Zero downtime Postgres upgrades and how to logically replicate very large tables

By Lukas Fittl

December 14, 2023

In E95 of “5mins of Postgres”, we talk about zero downtime Postgres upgrades and how to logically replicate very large tables. It’s an exciting episode packed with lots of real world experiences and examples from GitLab and Instacart!

Share this episode: Click here to share this episode on LinkedIn or on twitter. Feel free to sign up for our newsletter and subscribe to our YouTube channel.

Using logical replication to update Postgres with zero downtime
Upgrading Postgres with pg_upgrade
Logical replication across different database versions
- Caveats of this approach
Zero Downtime Postgres Cutovers
Upgrading Postgres with logical replication and recovery_target_lsn
Better understanding these approaches
Blue green deployments on AWS RDS
What we have discussed in this episode of 5mins of Postgres

Transcript

Using logical replication to update Postgres with zero downtime

First of all, we'll start with this blog post by Brent Anderson on the Knock blog. Knock provides a product where they want to make sure that they have as little downtime as possible. They saw themselves face a Postgres major version upgrade from Postgres 11, which is now end of life, to Postgres 15, which is the second most recent Postgres release.

Now they wanted to have zero downtime and they used logical replication to achieve this. For additional context, they're using a managed service provider, AWS Aurora. But until recently, Aurora did not have any mechanism to support what they now call blue green upgrades, which is a way to use logical replication for upgrades. So you essentially had to do it manually.

Upgrading Postgres with pg_upgrade

Now, first of all, there is a way to do upgrades without using logical replication, which is to just do what's called in-place upgrade. So this is running the pg_upgrade command, which either your provider runs for you when you modify the Postgres version or if you're on a self managed system, you can just run pg_upgrade.

"pg_upgrade" is usually very fast. It usually just takes a few minutes. There are sometimes edge cases, but generally speaking, "pg_upgrade" is the easiest way to do major version upgrades. But if you're trying to keep downtime to minimum, because you absolutely cannot afford even a minute of downtime, then you need to be creative and find other solutions.

Logical replication across different database versions

You can have logical replication across different database versions. And so the general idea here is:

We bring up a new database on a new Postgres version,
We copy over all the tables,
Then we set up a publication on the old database,
We set up a logical replication subscription on the new database,
and then we’re logically replicating tables to that new database.

Then, when you're confident that everything looks good and you're following that old database, you can point your application to the new database.

So really what logical replication allows us to do is have these two different versions running side by side.

Caveats of this approach

This is the approach that the team at Knock have use,, but there were a couple of caveats that they ran into.
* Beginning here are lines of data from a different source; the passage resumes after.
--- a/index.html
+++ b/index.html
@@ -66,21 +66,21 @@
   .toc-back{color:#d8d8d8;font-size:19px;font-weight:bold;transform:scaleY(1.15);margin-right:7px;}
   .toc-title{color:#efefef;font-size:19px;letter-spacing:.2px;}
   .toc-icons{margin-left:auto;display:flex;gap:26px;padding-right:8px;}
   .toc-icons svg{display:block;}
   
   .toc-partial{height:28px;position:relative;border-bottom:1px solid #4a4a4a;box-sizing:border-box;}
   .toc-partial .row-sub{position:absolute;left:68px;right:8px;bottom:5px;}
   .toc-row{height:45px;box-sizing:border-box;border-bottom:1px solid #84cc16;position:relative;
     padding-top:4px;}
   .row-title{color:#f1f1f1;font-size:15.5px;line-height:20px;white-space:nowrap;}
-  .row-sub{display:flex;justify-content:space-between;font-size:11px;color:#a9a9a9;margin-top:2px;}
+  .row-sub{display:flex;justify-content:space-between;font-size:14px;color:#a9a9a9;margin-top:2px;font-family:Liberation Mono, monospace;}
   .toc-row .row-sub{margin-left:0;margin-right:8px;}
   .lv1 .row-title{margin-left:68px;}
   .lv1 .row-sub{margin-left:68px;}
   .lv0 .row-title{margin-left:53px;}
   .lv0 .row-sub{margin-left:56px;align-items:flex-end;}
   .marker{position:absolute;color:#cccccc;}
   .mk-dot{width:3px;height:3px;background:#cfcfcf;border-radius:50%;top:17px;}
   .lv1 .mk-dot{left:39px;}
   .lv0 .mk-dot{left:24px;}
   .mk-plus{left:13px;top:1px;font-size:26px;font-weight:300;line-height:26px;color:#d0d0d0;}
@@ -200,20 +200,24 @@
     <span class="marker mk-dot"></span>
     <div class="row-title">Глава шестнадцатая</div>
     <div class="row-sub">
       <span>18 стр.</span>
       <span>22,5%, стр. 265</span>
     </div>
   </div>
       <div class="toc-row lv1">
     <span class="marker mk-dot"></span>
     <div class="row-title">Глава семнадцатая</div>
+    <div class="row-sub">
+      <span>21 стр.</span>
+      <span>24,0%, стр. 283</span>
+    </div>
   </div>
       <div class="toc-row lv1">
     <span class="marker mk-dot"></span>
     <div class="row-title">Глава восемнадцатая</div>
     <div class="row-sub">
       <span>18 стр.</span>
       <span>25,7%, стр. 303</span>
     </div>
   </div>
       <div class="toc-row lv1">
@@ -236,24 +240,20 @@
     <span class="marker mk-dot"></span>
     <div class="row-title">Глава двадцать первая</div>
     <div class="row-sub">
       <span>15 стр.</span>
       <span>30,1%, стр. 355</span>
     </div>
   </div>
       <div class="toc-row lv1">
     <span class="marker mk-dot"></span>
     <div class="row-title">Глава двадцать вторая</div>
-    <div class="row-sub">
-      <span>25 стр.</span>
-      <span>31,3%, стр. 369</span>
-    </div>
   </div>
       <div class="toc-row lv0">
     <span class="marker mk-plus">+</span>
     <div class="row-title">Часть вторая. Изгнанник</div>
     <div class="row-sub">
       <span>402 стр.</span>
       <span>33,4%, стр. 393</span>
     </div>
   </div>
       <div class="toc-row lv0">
I would say the most important thing that they did is that they essentially went table by table, because the problem that they saw was that if they were to replicate too many tables at once, the initial synchronization of the table data would take too long. The copy that logical replication does by default takes too long. Then they saw issues like transaction wraparound on the old primary, because it had to retain all that transaction information whilst the initial data copy was happening. That's the fundamental way of how logical replication works, by the way. You have to have that data copied whilst keeping open the replication slot! What they ended up doing is essentially copying these tables table by table and being a bit creative how to achieve it. Then ultimately, after a couple of checks, they cut over to the new database.

Interesting to mention, on Hacker News, there were quite a few comments on this approach. They were mainly revolving around: “this is very I/O heavy if you're copying the tables like they're doing, and that doesn't really work if you have very large tables.” There are alternate approaches specifically for very large tables and there are two I want to talk about specifically.
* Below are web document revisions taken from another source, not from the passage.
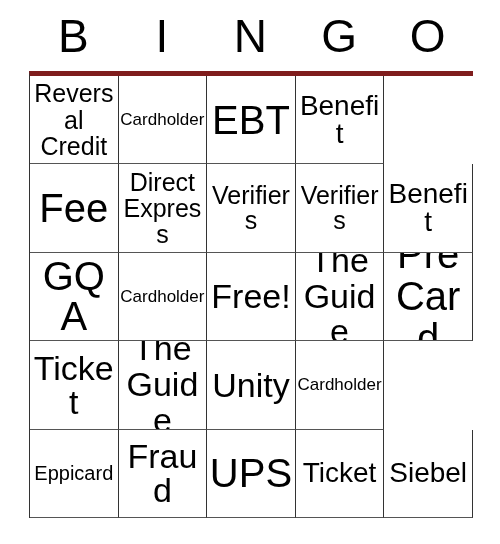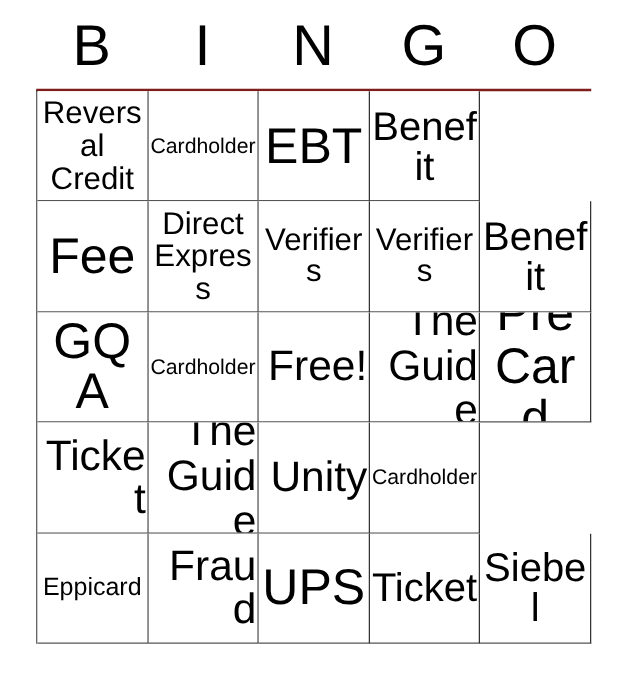--- a/index.html
+++ b/index.html
@@ -38,21 +38,21 @@
     line-height: 46px;
     font-weight: normal;
     color: #000000;
     letter-spacing: 0px;
     user-select: none;
   }
 
   
   .grid {
     width: 443px;
-    border-top: 2px solid #7f1d1d;
+    border-top: 5px solid #7f1d1d;
     border-left: 1px solid #333333;
     box-sizing: content-box;
   }
   .grid-row {
     display: flex;
     width: 443px;
     height: 88.4px;
   }
   .cell {
     width: 88.6px;
@@ -73,22 +73,22 @@
     width: 100%;
     line-height: 1.0;
     word-wrap: break-word;
     color: #000000;
   }
 
   
   .fs-xs   { font-size: 17px; }
   .fs-sm   { font-size: 20px; }
   .fs-md   { font-size: 25px; }
-  .fs-lg   { font-size: 32px; }
-  .fs-xl   { font-size: 34px; text-align: right; }
+  .fs-lg   { font-size: 28px; }
+  .fs-xl   { font-size: 34px; }
   .fs-xxl  { font-size: 40px; }
   .two-line { line-height: 1.05; }
 </style>
 </head>
 <body>
 
 <div id="bingo-card">
 
   <div class="header-row">
     <div class="header-cell">B</div>

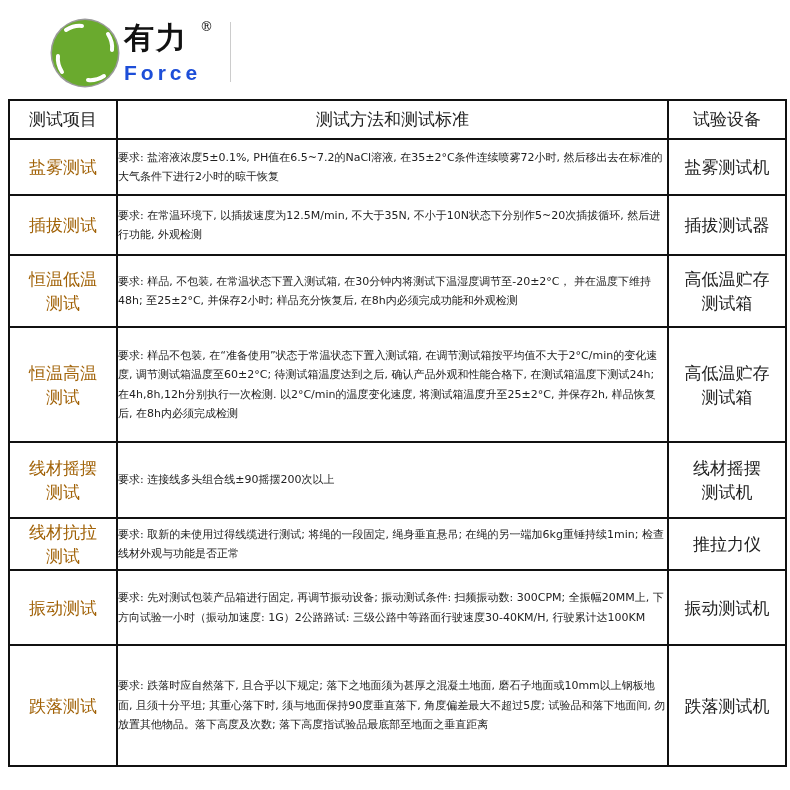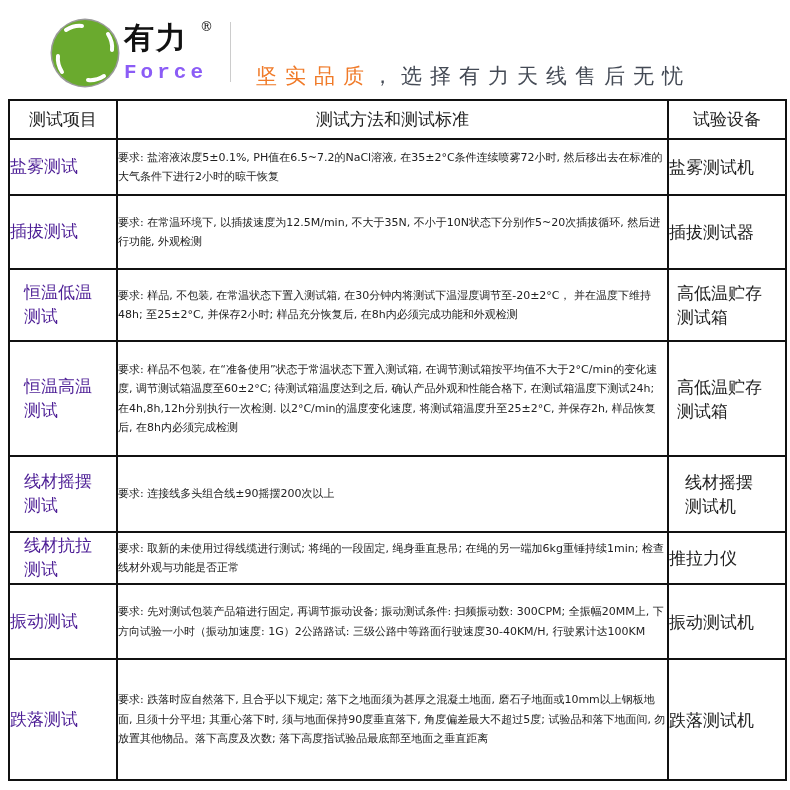--- a/index.html
+++ b/index.html
@@ -7,58 +7,55 @@
            font-family: "DejaVu Sans", "Liberation Sans", sans-serif; color: #222; }
 
     .header { position: absolute; left: 0; top: 0; width: 790px; height: 100px; }
     .logo { position: absolute; left: 48px; top: 17px; width: 190px; height: 70px; }
     .logo-circle { position: absolute; left: 4px; top: 3px; width: 66px; height: 66px; border-radius: 50%;
                    background: #6aaa2e; box-shadow: 0 0 0 1.5px #9a9a9a; overflow: hidden; }
     .logo-circle svg { position: absolute; left: 0; top: 0; }
     .logo-cn { position: absolute; left: 76px; top: 4px; font-family: "DejaVu Serif", "Liberation Serif", serif;
                font-weight: bold; font-size: 30px; color: #111; letter-spacing: 2px; line-height: 34px; }
     .logo-reg { position: absolute; left: 152px; top: 2px; font-size: 13px; color: #111; font-family: "DejaVu Serif", serif; }
-    .logo-en { position: absolute; left: 76px; top: 44px; font-family: Liberation Mono, monospace;
-               font-weight: bold; font-size: 21px; color: #8b5cf6; letter-spacing: 4px; line-height: 24px; }
+    .logo-en { position: absolute; left: 76px; top: 44px; font-family: Liberation Sans, sans-serif;
+               font-weight: bold; font-size: 21px; color: #1d4ed8; letter-spacing: 4px; line-height: 24px; }
     .header-divider { position: absolute; left: 230px; top: 22px; width: 1px; height: 60px; background: #cccccc; }
     .title { position: absolute; left: 244px; top: 10px; font-size: 40px; font-weight: bold; color: #0d2f6b;
              letter-spacing: 1px; line-height: 50px; white-space: nowrap; }
     .subtitle { position: absolute; left: 256px; top: 62px; font-size: 21px; line-height: 28px; letter-spacing: 8px; white-space: nowrap; }
     .subtitle .accent { color: #f07a28; }
     .subtitle .rest { color: #444a55; }
 
     table.grid { position: absolute; left: 8px; top: 99px; width: 777px; border-collapse: collapse; table-layout: fixed; }
     table.grid td, table.grid th { border: 2.5px solid #111; padding: 0; vertical-align: middle; }
     th { font-weight: normal; font-size: 17px; color: #222; height: 37px; }
-    td.col-name { font-size: 17px; line-height: 24px; color: #4c1d95; font-family: Liberation Serif, serif; }
+    td.col-name { text-align: center; font-size: 17px; line-height: 24px; color: #a16207; }
     td.col-method { font-size: 11px; line-height: 19.5px; color: #222; padding: 3px 8px 3px 8px; text-align: left; }
-    td.col-equip { text-align: left; font-size: 17px; line-height: 24px; color: #222; }
+    td.col-equip { text-align: center; font-size: 17px; line-height: 24px; color: #222; }
     th.col-method { text-align: center; }
   </style>
 </head>
 <body>
 
 <div class="header">
   <div class="logo">
     <div class="logo-circle">
       <svg width="66" height="66" viewBox="0 0 66 66">
         <path d="M14 10 Q22 5 30 6" stroke="#ffffff" stroke-width="4" fill="none" stroke-linecap="round"></path>
         <path d="M56 14 Q61 22 60 30" stroke="#ffffff" stroke-width="4" fill="none" stroke-linecap="round"></path>
         <path d="M52 56 Q44 61 36 60" stroke="#ffffff" stroke-width="4" fill="none" stroke-linecap="round"></path>
         <path d="M10 52 Q5 44 6 36" stroke="#ffffff" stroke-width="4" fill="none" stroke-linecap="round"></path>
       </svg>
     </div>
     <span class="logo-cn">有力</span>
     <span class="logo-reg">®</span>
     <span class="logo-en">Force</span>
   </div>
   <div class="header-divider"></div>
-  <div class="subtitle">
-    <span class="accent">坚实品质</span><span class="rest">，选择有力天线售后无忧</span>
-  </div>
 </div>
 
 <table class="grid">
   <colgroup>
     <col style="width:108px">
     <col style="width:551px">
     <col style="width:118px">
   </colgroup>
   <thead>
     <tr>
@@ -66,21 +63,21 @@
       <th class="col-method">测试方法和测试标准</th>
       <th>试验设备</th>
     </tr>
   </thead>
   <tbody>
     <tr style="height:56px">
       <td class="col-name">盐雾测试</td>
       <td class="col-method">要求: 盐溶液浓度5±0.1%, PH值在6.5~7.2的NaCl溶液, 在35±2°C条件连续喷雾72小时, 然后移出去在标准的大气条件下进行2小时的晾干恢复</td>
       <td class="col-equip">盐雾测试机</td>
     </tr>
-    <tr style="height:74px">
+    <tr style="height:60px">
       <td class="col-name">插拔测试</td>
       <td class="col-method">要求: 在常温环境下, 以插拔速度为12.5M/min, 不大于35N, 不小于10N状态下分别作5~20次插拔循环, 然后进行功能, 外观检测</td>
       <td class="col-equip">插拔测试器</td>
     </tr>
     <tr style="height:72px">
       <td class="col-name">
           <div style="padding:0 14px">恒温低温测试</div>
         </td>
       <td class="col-method">要求: 样品, 不包装, 在常温状态下置入测试箱, 在30分钟内将测试下温湿度调节至-20±2°C， 并在温度下维持48h; 至25±2°C, 并保存2小时; 样品充分恢复后, 在8h内必须完成功能和外观检测</td>
       <td class="col-equip">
Zero Downtime Postgres Cutovers

First of all, in the context of RDS, there is an approach that Instacart has developed. Earlier this year, they talked about zero downtime postgres cutovers.
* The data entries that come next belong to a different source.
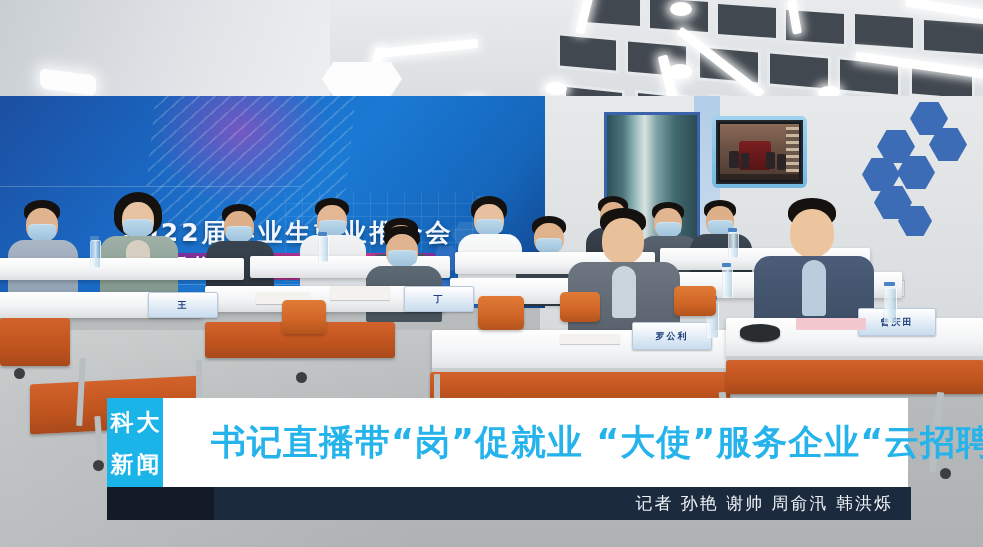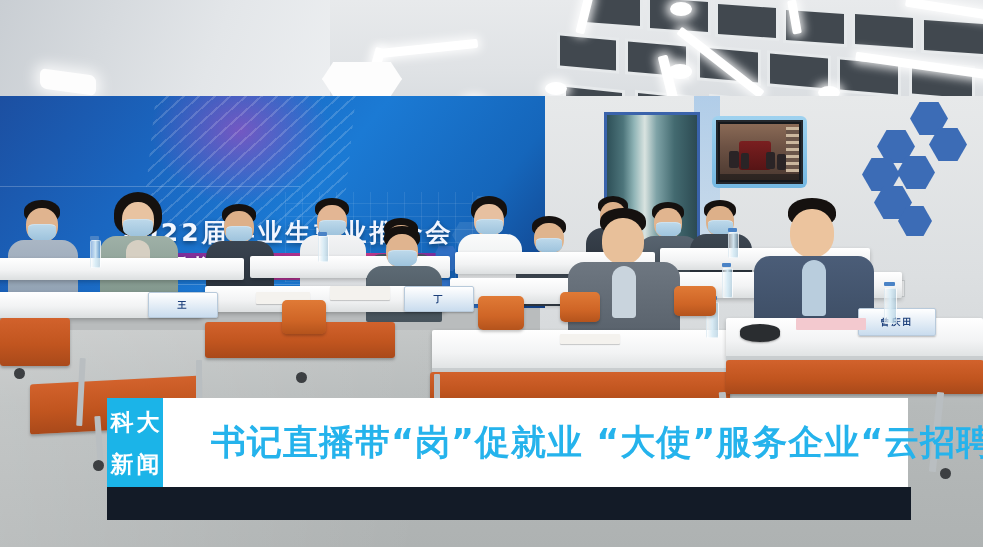--- a/index.html
+++ b/index.html
@@ -488,20 +488,23 @@
     <div class="head" style="left:10px;top:11px;width:44px;height:48px;background:#ecc49e;"></div>
     <div class="shoulder" style="left:-26px;top:58px;width:120px;height:94px;background:linear-gradient(180deg,#4b5d78,#39495f);"></div>
     <div class="body" style="left:22px;top:62px;width:24px;height:56px;background:#b9cddd;"></div>
   </div>
 
   <div class="desk" style="left:432px;top:330px;width:300px;height:42px;"></div>
   <div class="desk" style="left:726px;top:318px;width:257px;height:42px;"></div>
   <div class="desk-edge" style="left:432px;top:368px;width:300px;height:6px;"></div>
   <div class="desk-edge" style="left:726px;top:356px;width:257px;height:6px;"></div>
 
+  <div class="placard" style="left:632px;top:322px;width:78px;height:26px;">
+    <span>罗公利</span>
+  </div>
   <div class="placard" style="left:858px;top:308px;width:76px;height:26px;">
     <span>曾庆田</span>
   </div>
 
   <div class="bottle" style="left:706px;top:302px;height:34px;width:11px;"></div>
   <div class="bottle-cap" style="left:706px;top:296px;width:11px;"></div>
   <div class="bottle" style="left:884px;top:288px;height:34px;width:11px;"></div>
   <div class="bottle-cap" style="left:884px;top:282px;width:11px;"></div>
 
   <div class="mic-puck" style="left:740px;top:324px;width:40px;height:18px;"></div>
@@ -537,14 +540,17 @@
   </div>
 
   <div class="lt-badge">
     <i>科</i>
     <i>大</i>
     <i>新</i>
     <i>闻</i>
   </div>
 
   <div class="lt-dark"></div>
+  <div class="lt-dark-right">
+    <div class="lt-credit">记者 孙艳 谢帅 周俞汛 韩洪烁</div>
+  </div>
 
 </div>
 
 </body></html>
Unfortunately, the tooling that they referenced here does not seem to be publicly available yet, so a better reference is actually their older blog post where they talk a little bit more about what they're doing underneath the hood. Ultimately, what they described in that blog post is that they're creating a replication slot on the primary, then they're snapshotting the old primary, and then they're restoring the snapshot and finally are advancing the replication slot. We'll take another look at that in a moment.

It’s important to mention that there are some concerns that people have had over the years that there are certain edge cases specifically around transactions that are in flight when you're doing that disk snapshot that may cause issues.

Upgrading Postgres with logical replication and recovery_target_lsn

In the above mentioned Hacker News thread, Nikolay from Postgres.ai also commented, and he described his work with the GitLab team on doing their upgrades on their self managed servers. This approach is a bit different. What Nikolay describes is an approach that you could, for example, run when you're running on Patroni.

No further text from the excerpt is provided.